Elle avait demandé – et seule la sidération que sa mort avait provoqué chez le roi peut expliquer que cela lui ait été accordé – que son corps soit livré aux vautours car elle était obnubilée par la blancheur et dans son dernier délire de mourante, après avoir béni sa fille, c’était les seuls mots qu’elle avait encore murmuré : « les os blancs, les os blancs, les os blancs comme neige », comme sa fille, sa Blanche, Blanche comme neige, et ceux qui assistaient à son agonie pressentaient vaguement sans rien y comprendre qu’elle léguait là, à sa fille surtout, mais aussi à quiconque se laisserait gagner par une illumination, un héritage scintillant.

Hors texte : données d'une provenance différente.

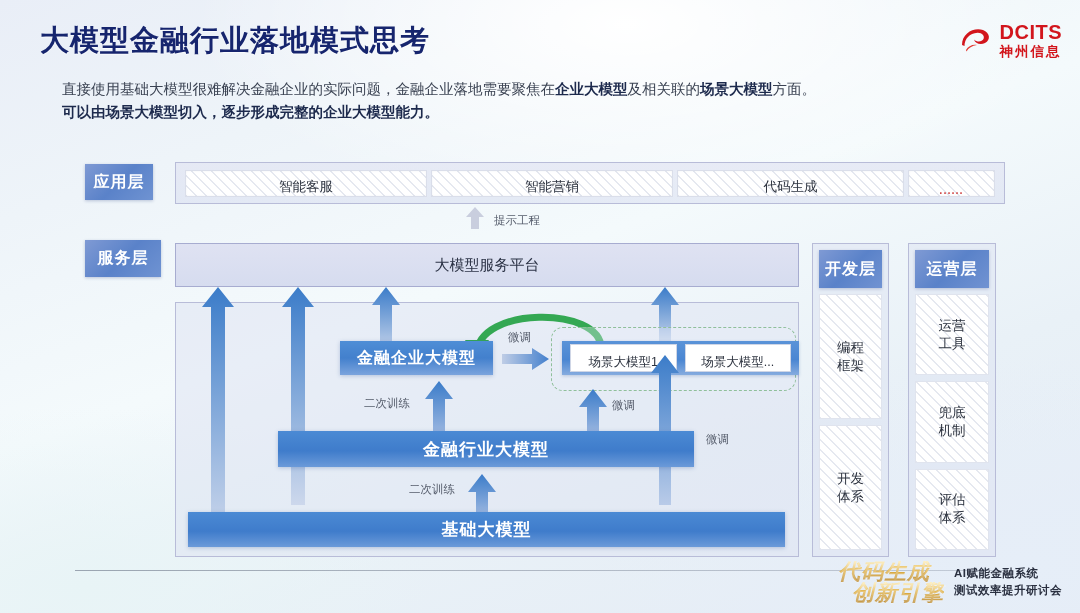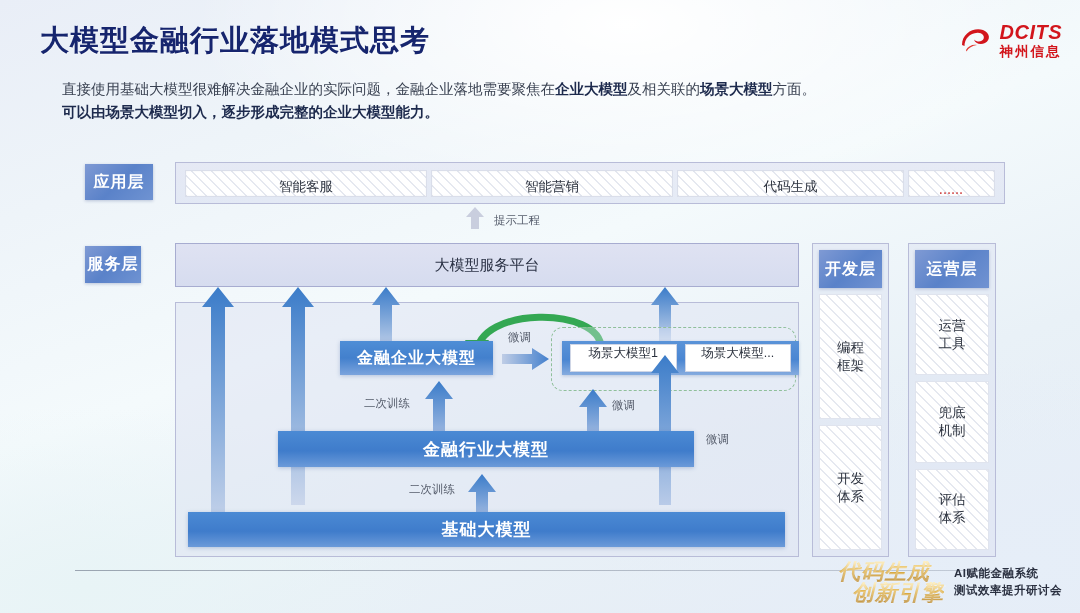"DCITS" .logo .en { font-style: italic -> none }
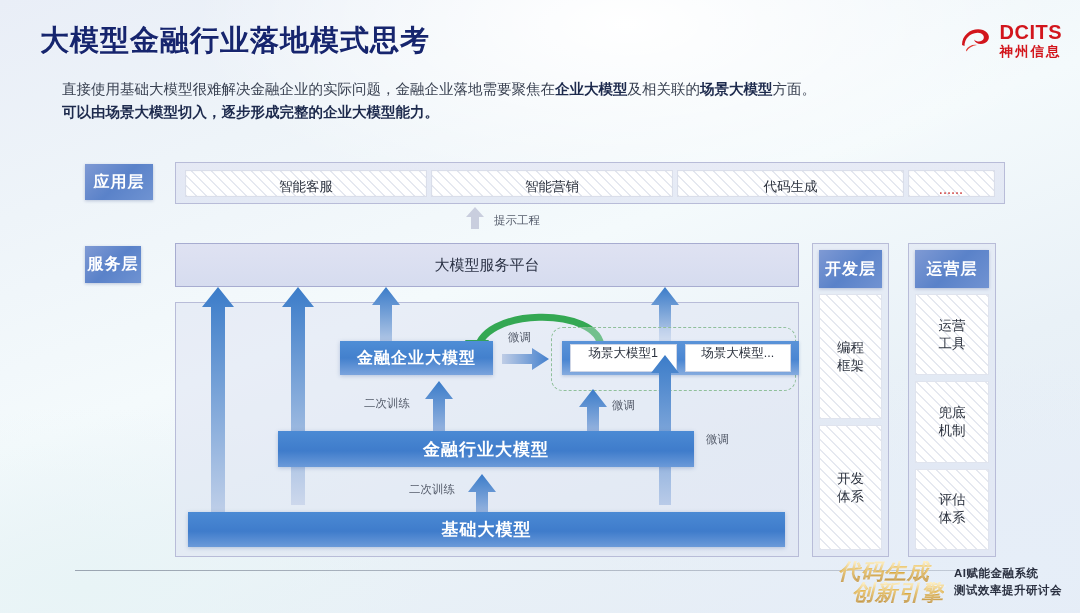"服务层" div.layerTab { top: 246px -> 240px; width: 56px -> 76px }
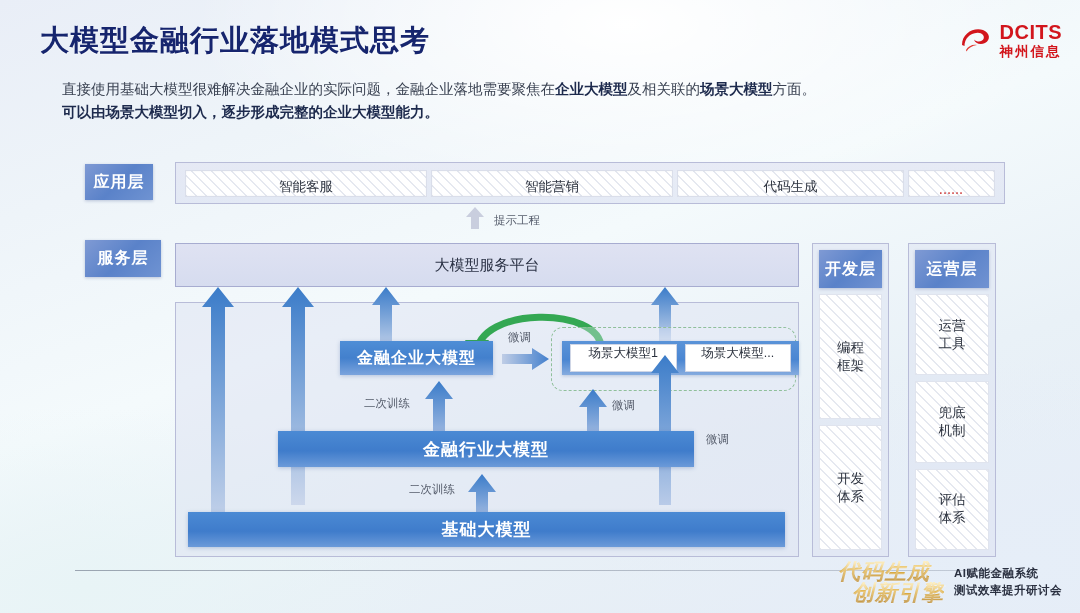"场景大模型1" .sceneItem { align-items: flex-start -> flex-end }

C’est ainsi que ça commence… J’ai choisi de conter Blanche-Neige.
Parce que c’est très connu.
Parce que c’est l’enfance.
Ce que j’y ai trouvé ne s’adresse pas à l’enfance.
Ça s’adresse à l’autre versant : c’est pour la mort.
Connaissiez-vous la terrifiante jalousie des morts pour les vivants?
C’est de cela dont il s’agit : de l’envie.
Et il faut une patiente ténacité pour se défaire de ces rets-là.